Source data:
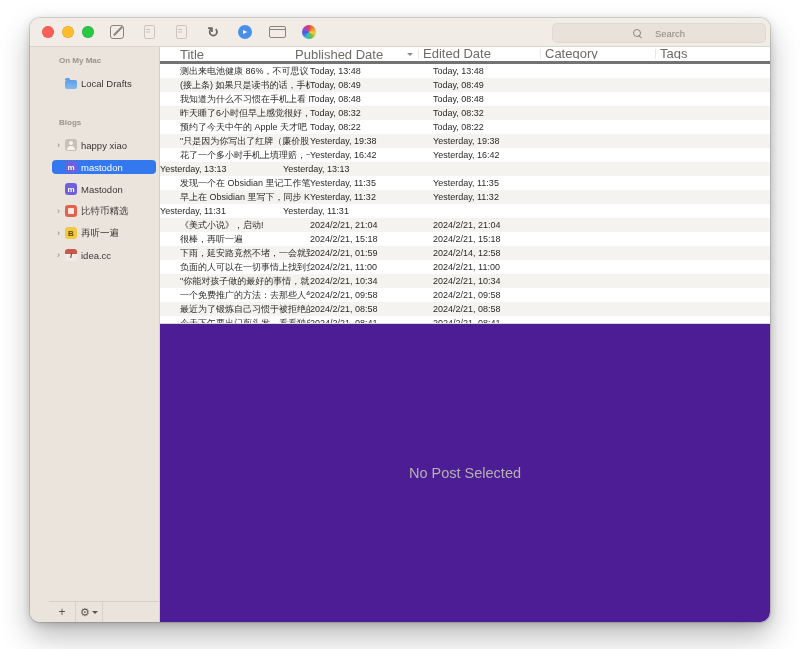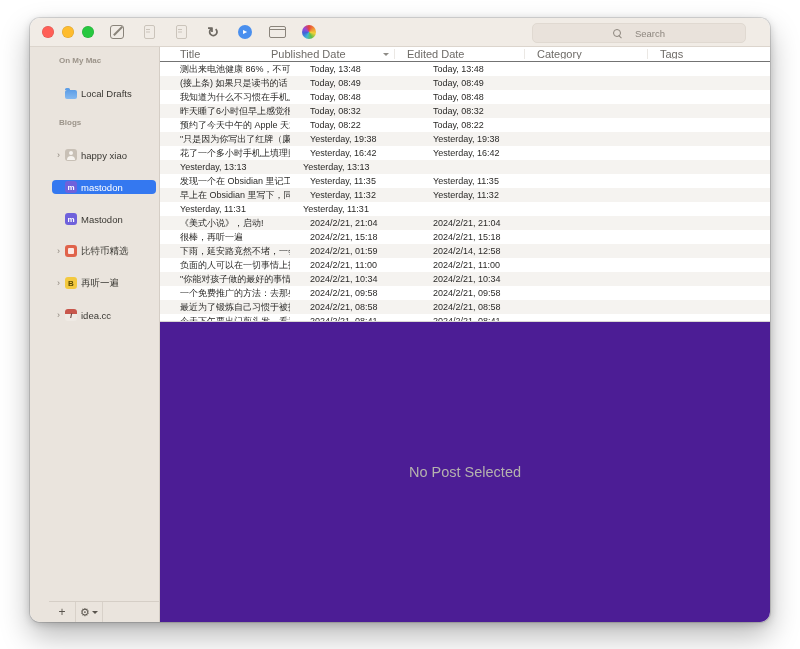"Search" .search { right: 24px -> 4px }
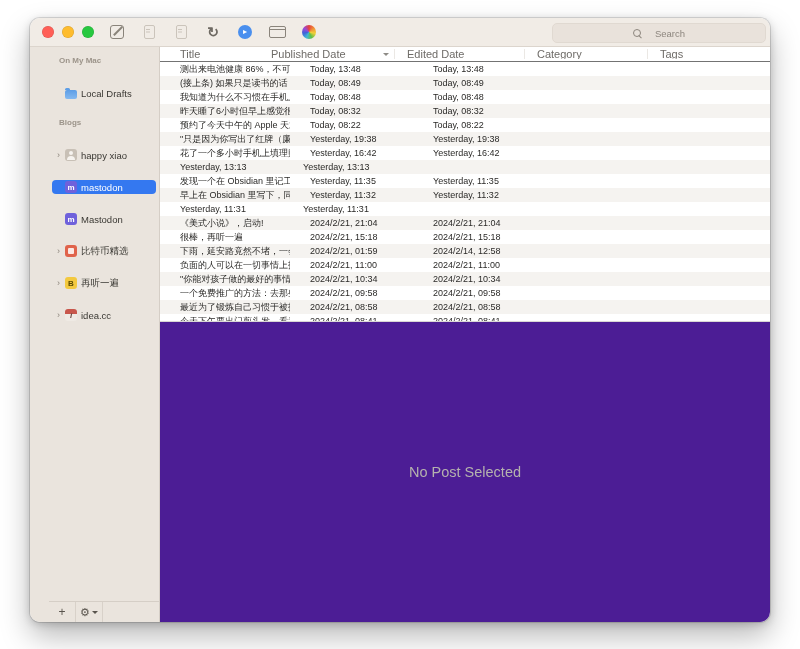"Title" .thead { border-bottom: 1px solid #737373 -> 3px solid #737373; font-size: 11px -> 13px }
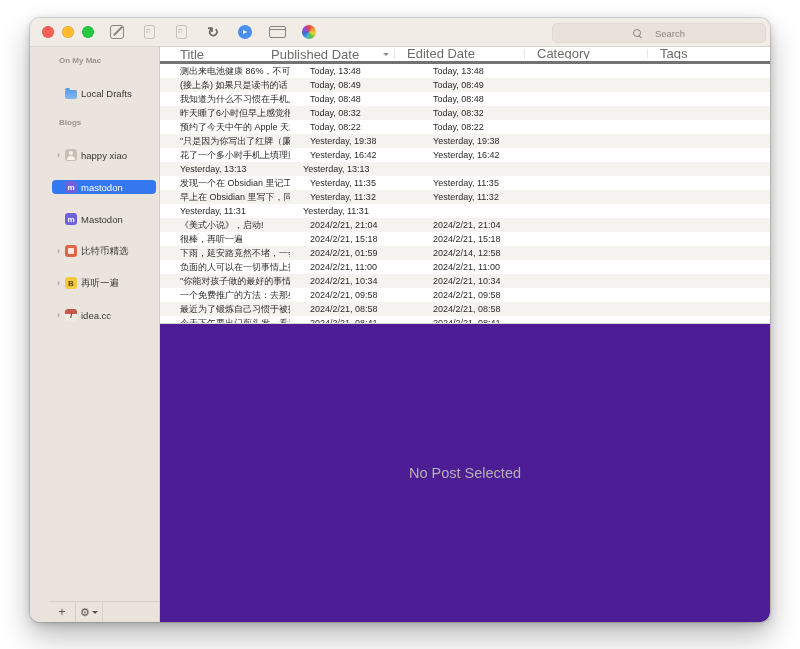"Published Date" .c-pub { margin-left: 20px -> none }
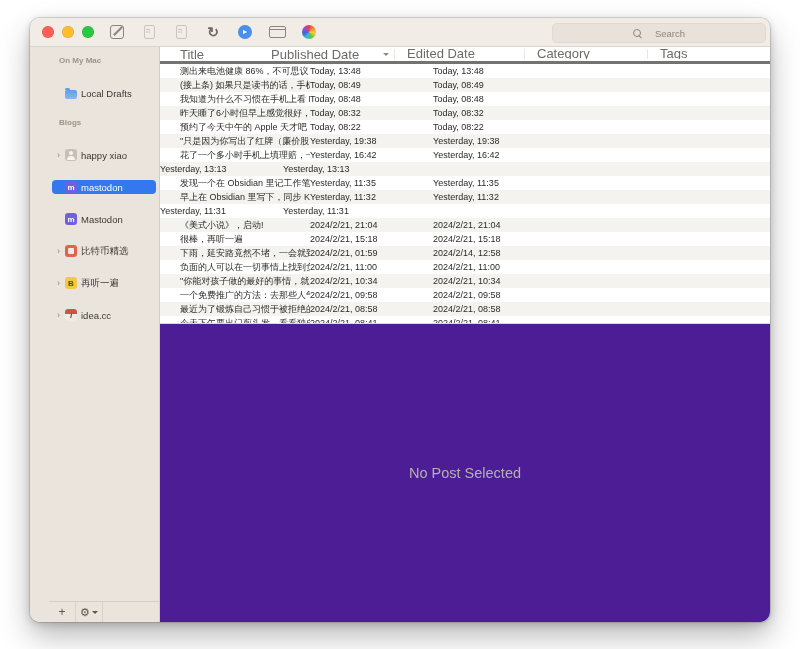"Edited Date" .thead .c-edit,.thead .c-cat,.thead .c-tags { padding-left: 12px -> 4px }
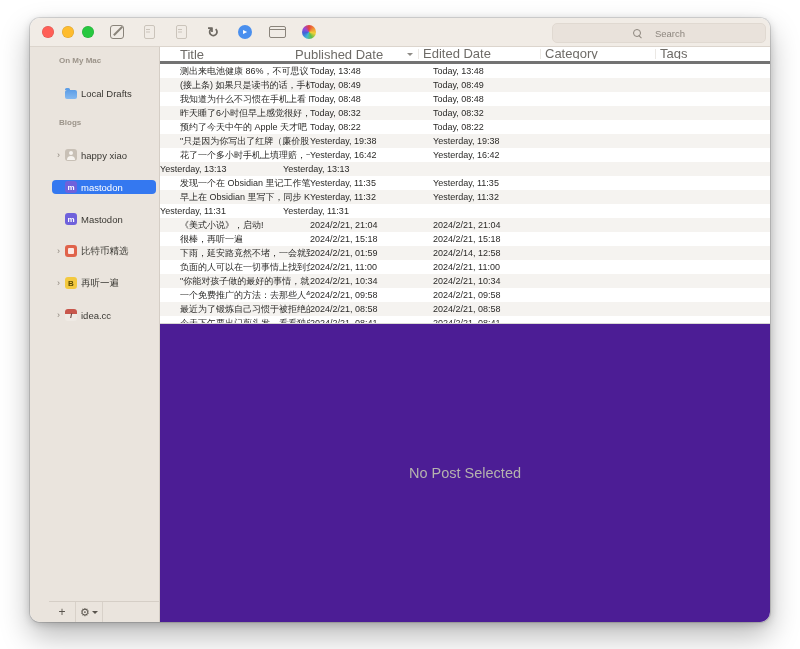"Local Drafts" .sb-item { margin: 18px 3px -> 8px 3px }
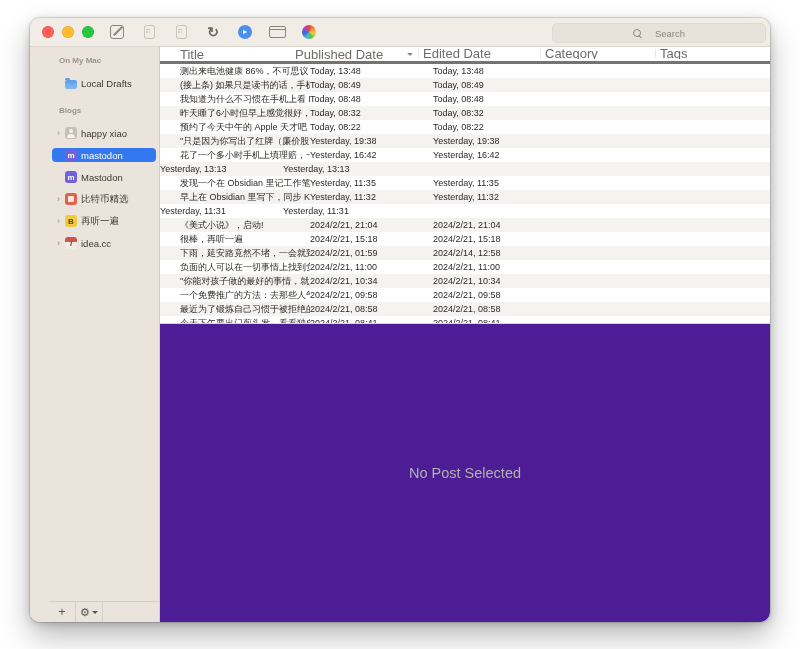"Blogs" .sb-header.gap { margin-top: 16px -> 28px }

==

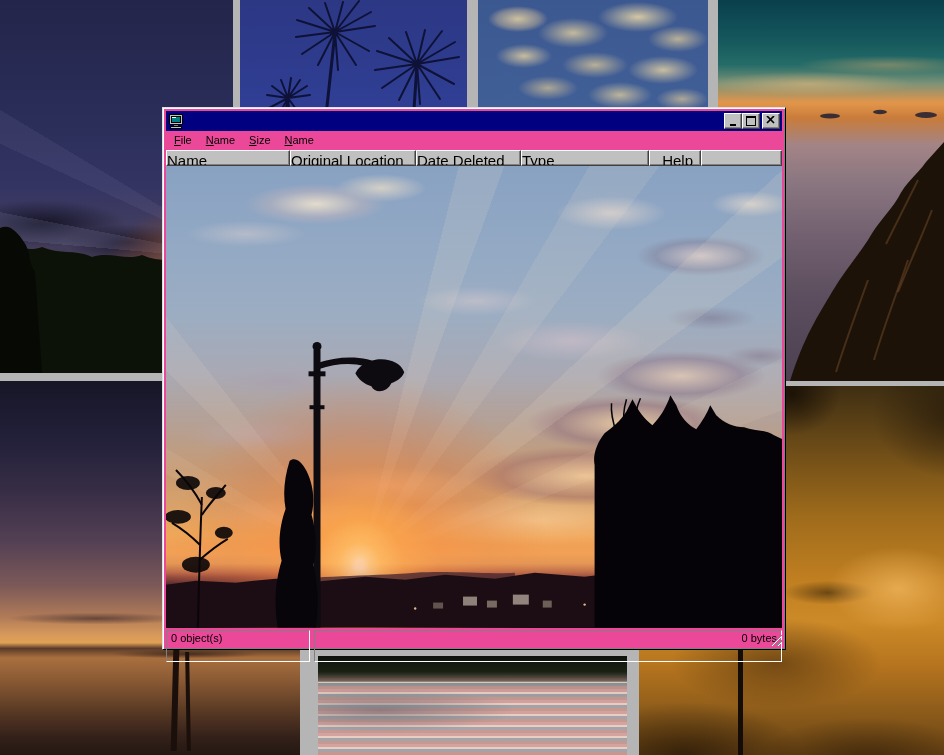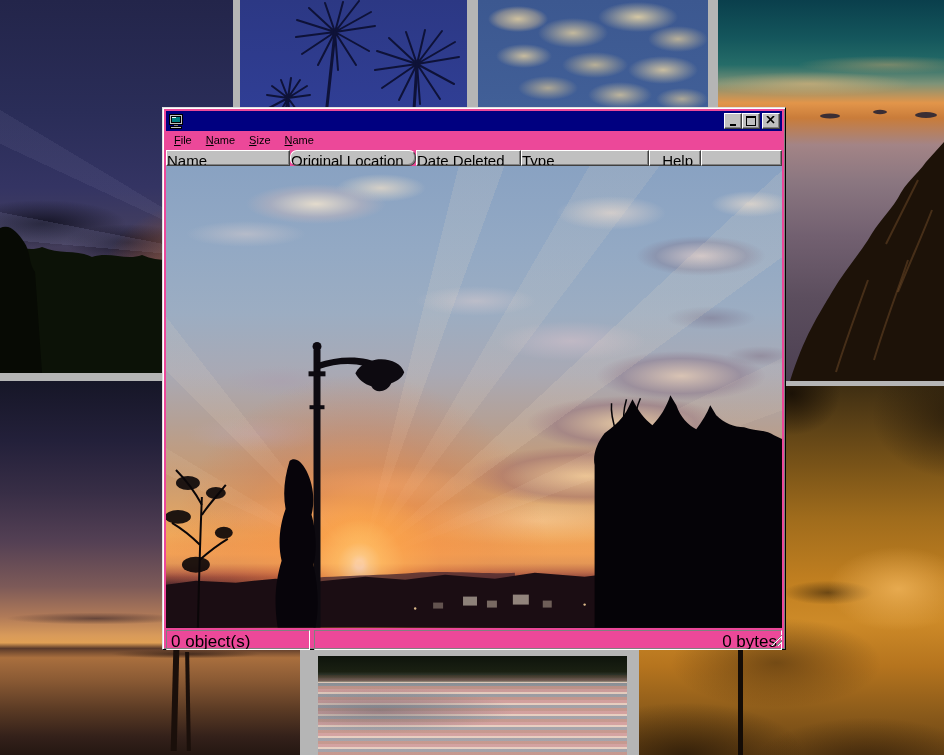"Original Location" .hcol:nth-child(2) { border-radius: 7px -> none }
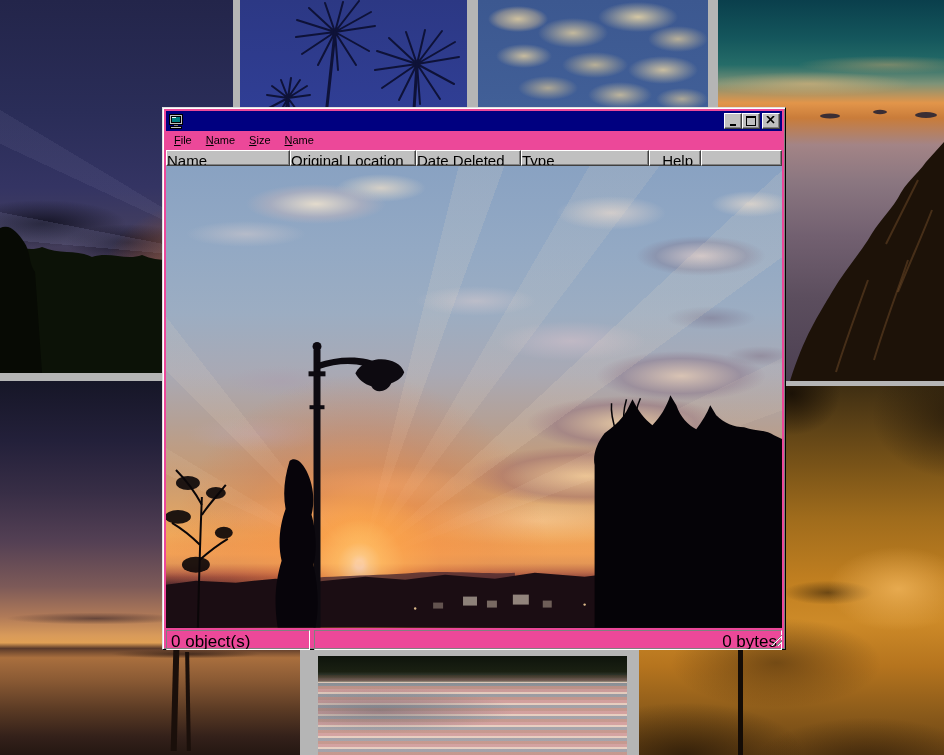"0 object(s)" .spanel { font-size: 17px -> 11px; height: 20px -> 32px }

Instructions to follow:
In the records above, find the line with "right: 24px ->" and the line with "margin-top: 16px ->". Write out exactly those lines and every one between, with no pictures and no other lines.

Output of the task:
"Search" .search { right: 24px -> 4px }
"Title" .thead { border-bottom: 1px solid #737373 -> 3px solid #737373; font-size: 11px -> 13px }
"Published Date" .c-pub { margin-left: 20px -> none }
"Edited Date" .thead .c-edit,.thead .c-cat,.thead .c-tags { padding-left: 12px -> 4px }
"Local Drafts" .sb-item { margin: 18px 3px -> 8px 3px }
"Blogs" .sb-header.gap { margin-top: 16px -> 28px }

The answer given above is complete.